= Available data =
-=-=-
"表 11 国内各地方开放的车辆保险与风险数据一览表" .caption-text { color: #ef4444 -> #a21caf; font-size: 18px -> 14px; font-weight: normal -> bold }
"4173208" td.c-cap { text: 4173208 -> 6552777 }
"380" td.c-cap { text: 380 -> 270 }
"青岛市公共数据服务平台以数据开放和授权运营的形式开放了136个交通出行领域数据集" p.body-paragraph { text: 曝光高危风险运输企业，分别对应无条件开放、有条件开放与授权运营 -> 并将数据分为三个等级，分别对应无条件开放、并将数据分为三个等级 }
-=-=-
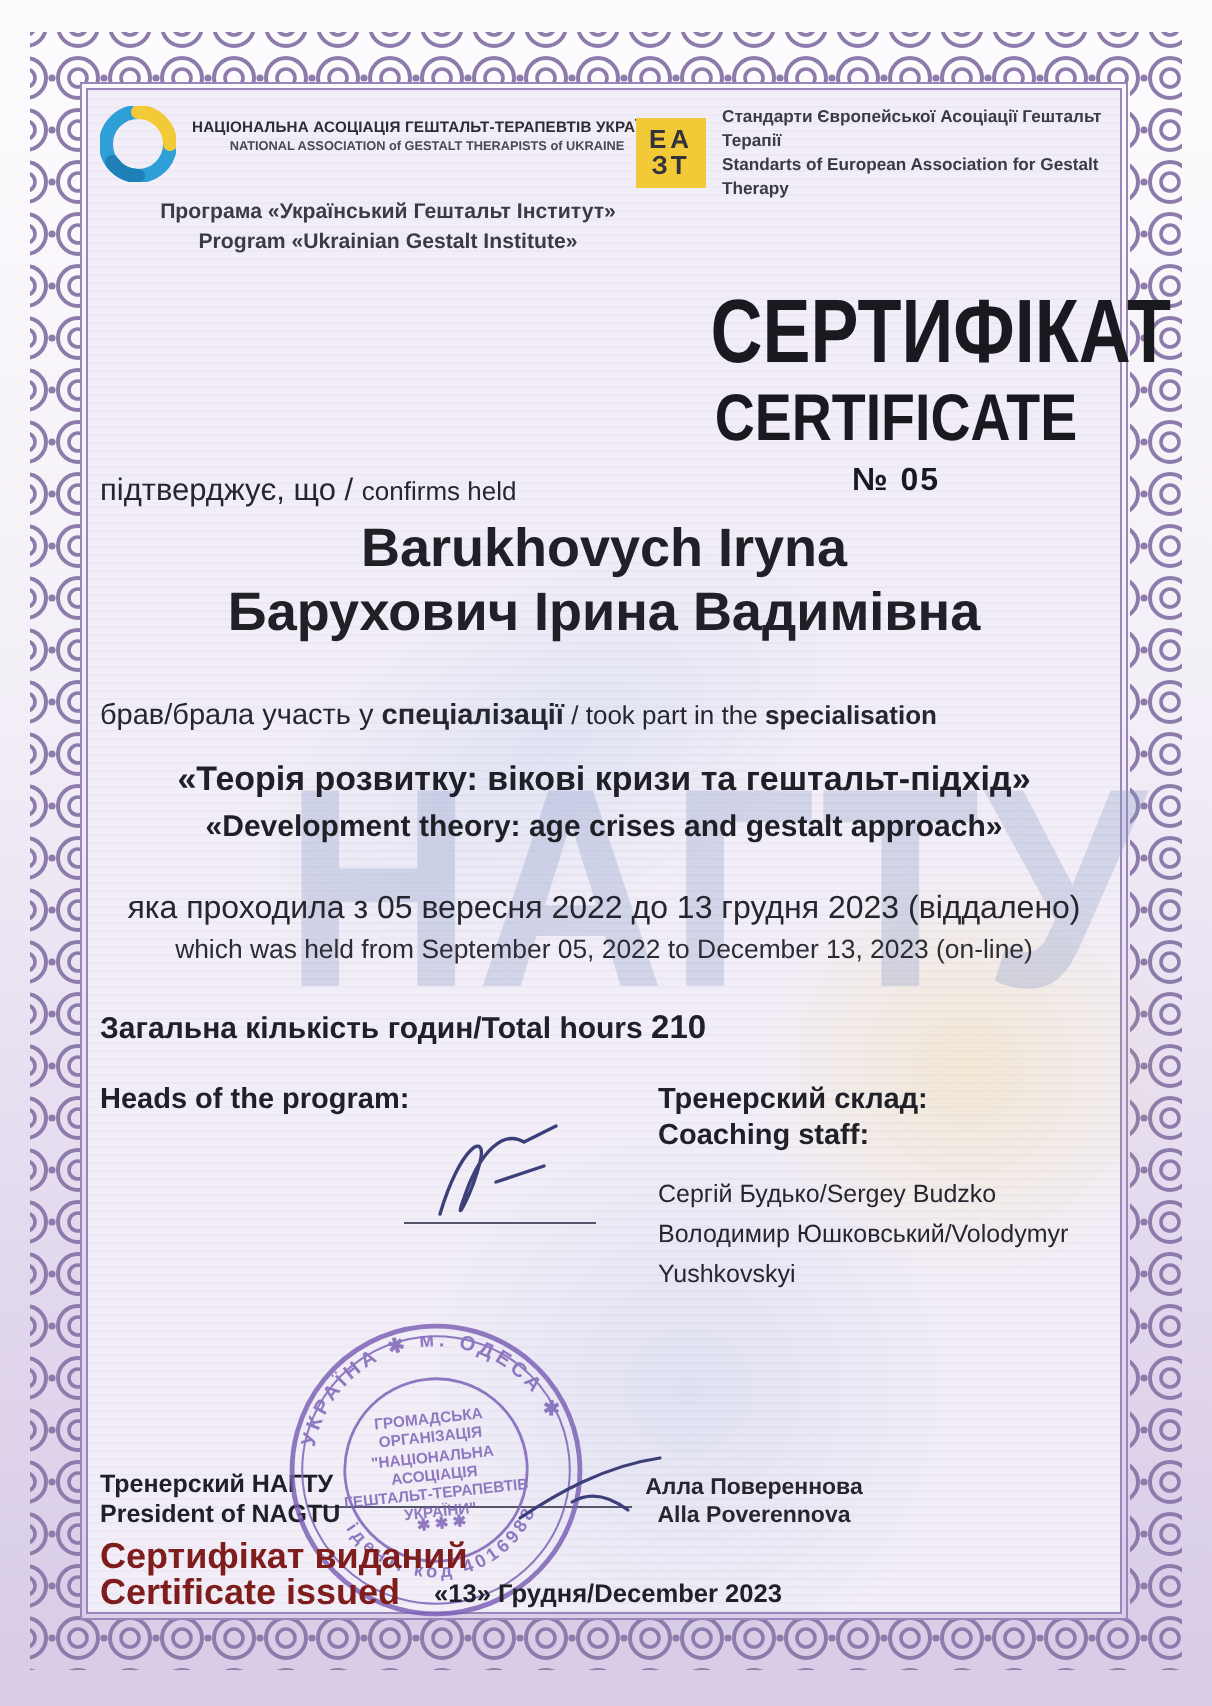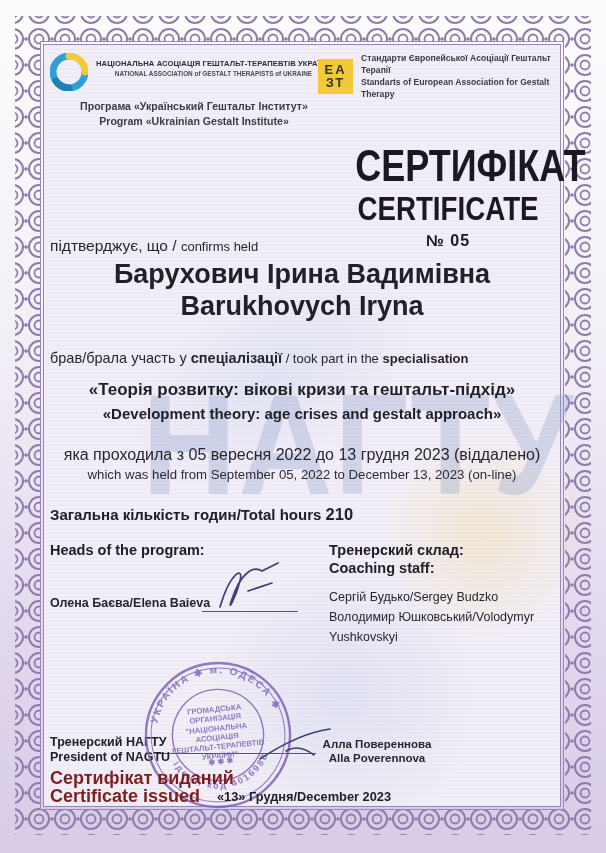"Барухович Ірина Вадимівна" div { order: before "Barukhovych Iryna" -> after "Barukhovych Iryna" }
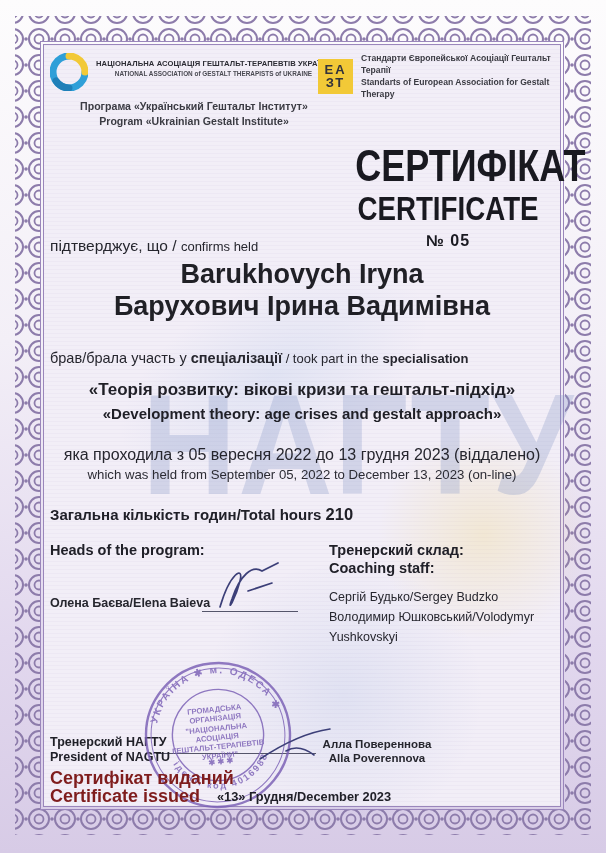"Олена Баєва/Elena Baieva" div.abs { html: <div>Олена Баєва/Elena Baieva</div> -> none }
-=-=-
= What you need to do =
From the entries above, give again exactly the lines running from the line with "text: 380 ->" to the line with "text: 曝光高危风险运输企业，分别对应无条件开放、有条件开放与授权运营 ->"; include both of those lines.

= The answer =
"380" td.c-cap { text: 380 -> 270 }
"青岛市公共数据服务平台以数据开放和授权运营的形式开放了136个交通出行领域数据集" p.body-paragraph { text: 曝光高危风险运输企业，分别对应无条件开放、有条件开放与授权运营 -> 并将数据分为三个等级，分别对应无条件开放、并将数据分为三个等级 }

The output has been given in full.